======== Data provided
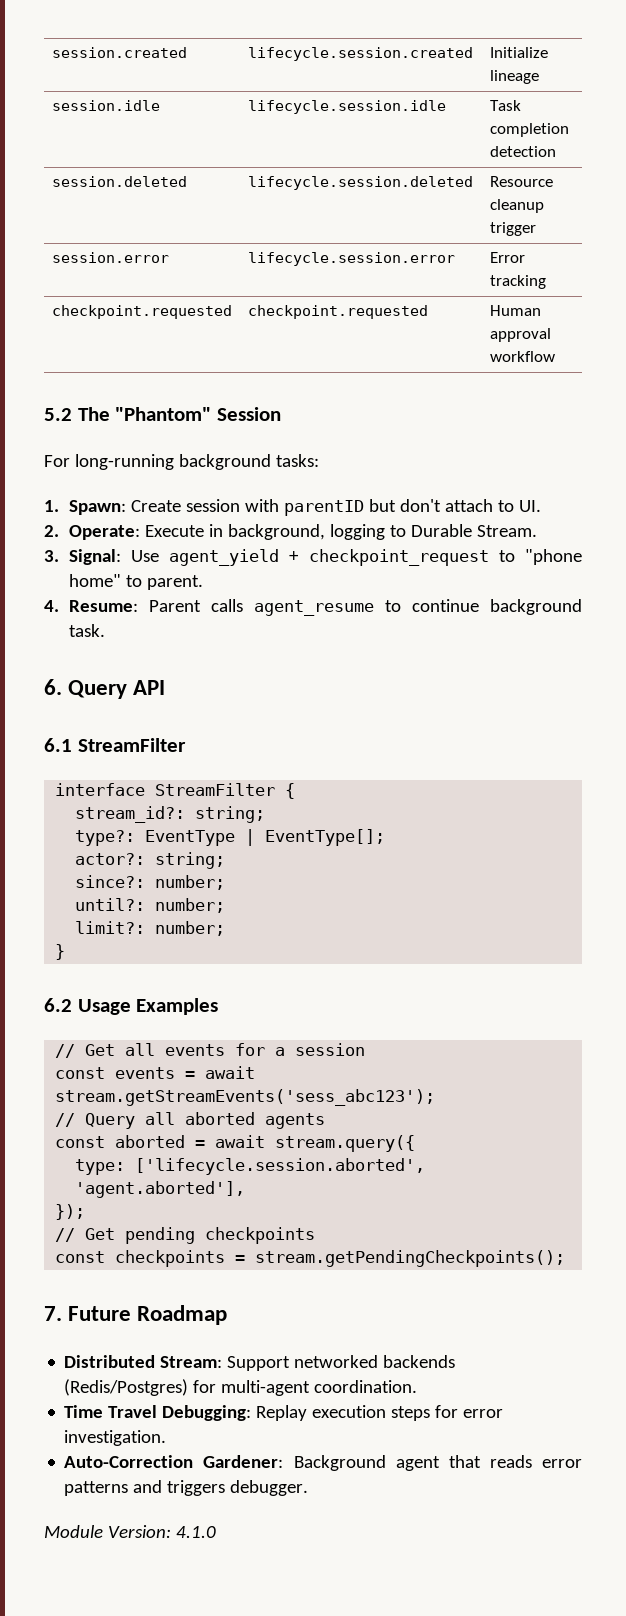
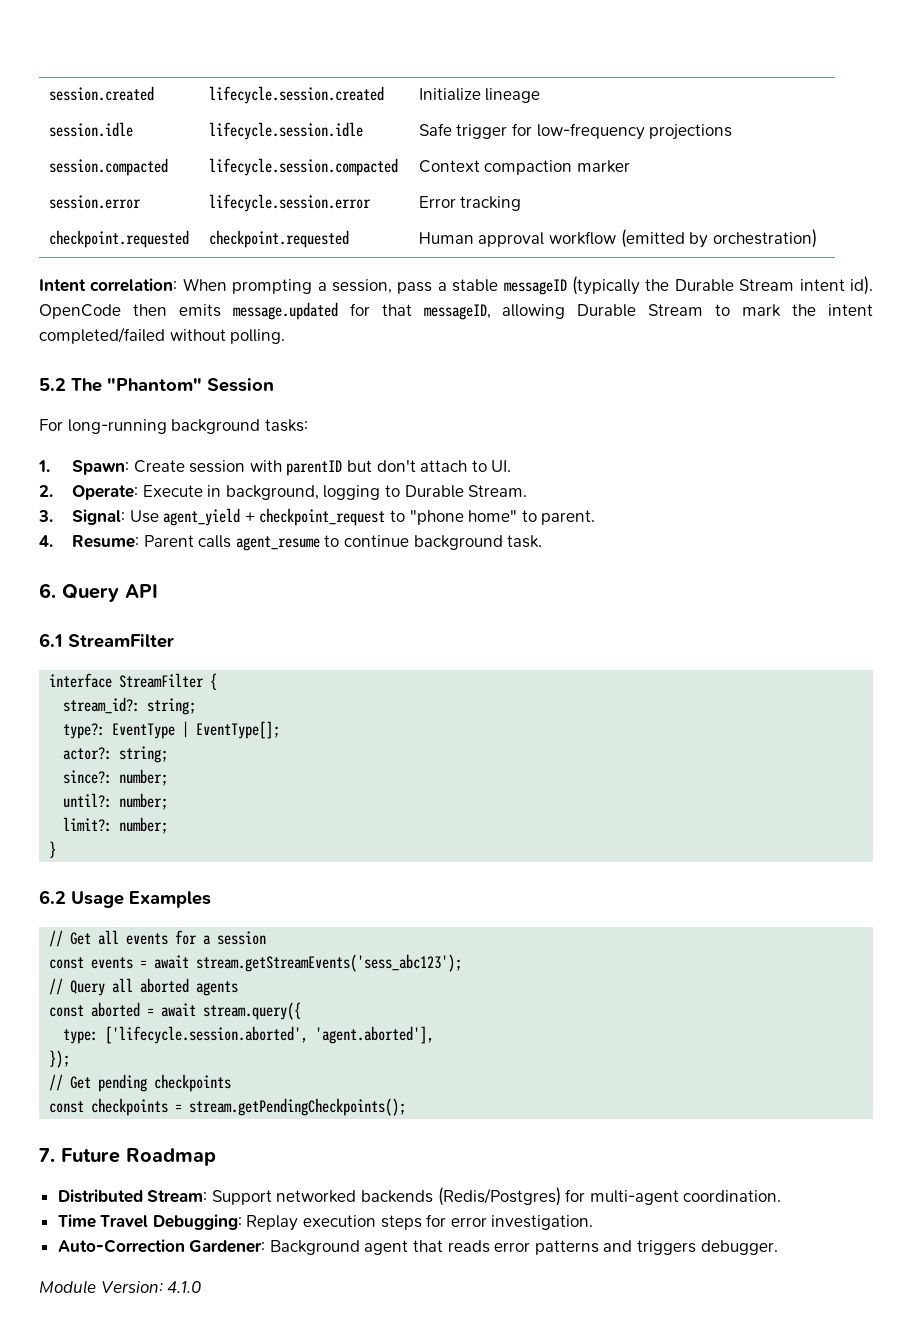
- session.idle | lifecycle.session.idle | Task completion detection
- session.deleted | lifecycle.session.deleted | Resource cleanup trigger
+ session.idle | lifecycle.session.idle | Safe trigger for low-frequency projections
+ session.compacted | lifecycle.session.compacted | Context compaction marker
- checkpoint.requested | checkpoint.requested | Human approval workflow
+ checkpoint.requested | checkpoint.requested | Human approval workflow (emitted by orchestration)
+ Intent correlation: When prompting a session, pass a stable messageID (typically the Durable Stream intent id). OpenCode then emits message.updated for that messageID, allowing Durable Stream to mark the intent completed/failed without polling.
================
#### [Task item]
Leave out any pictures, please, and quote only the lines from the top of the data through the line that contains "for low-frequency projections".

#### [The answer]
- session.idle | lifecycle.session.idle | Task completion detection
- session.deleted | lifecycle.session.deleted | Resource cleanup trigger
+ session.idle | lifecycle.session.idle | Safe trigger for low-frequency projections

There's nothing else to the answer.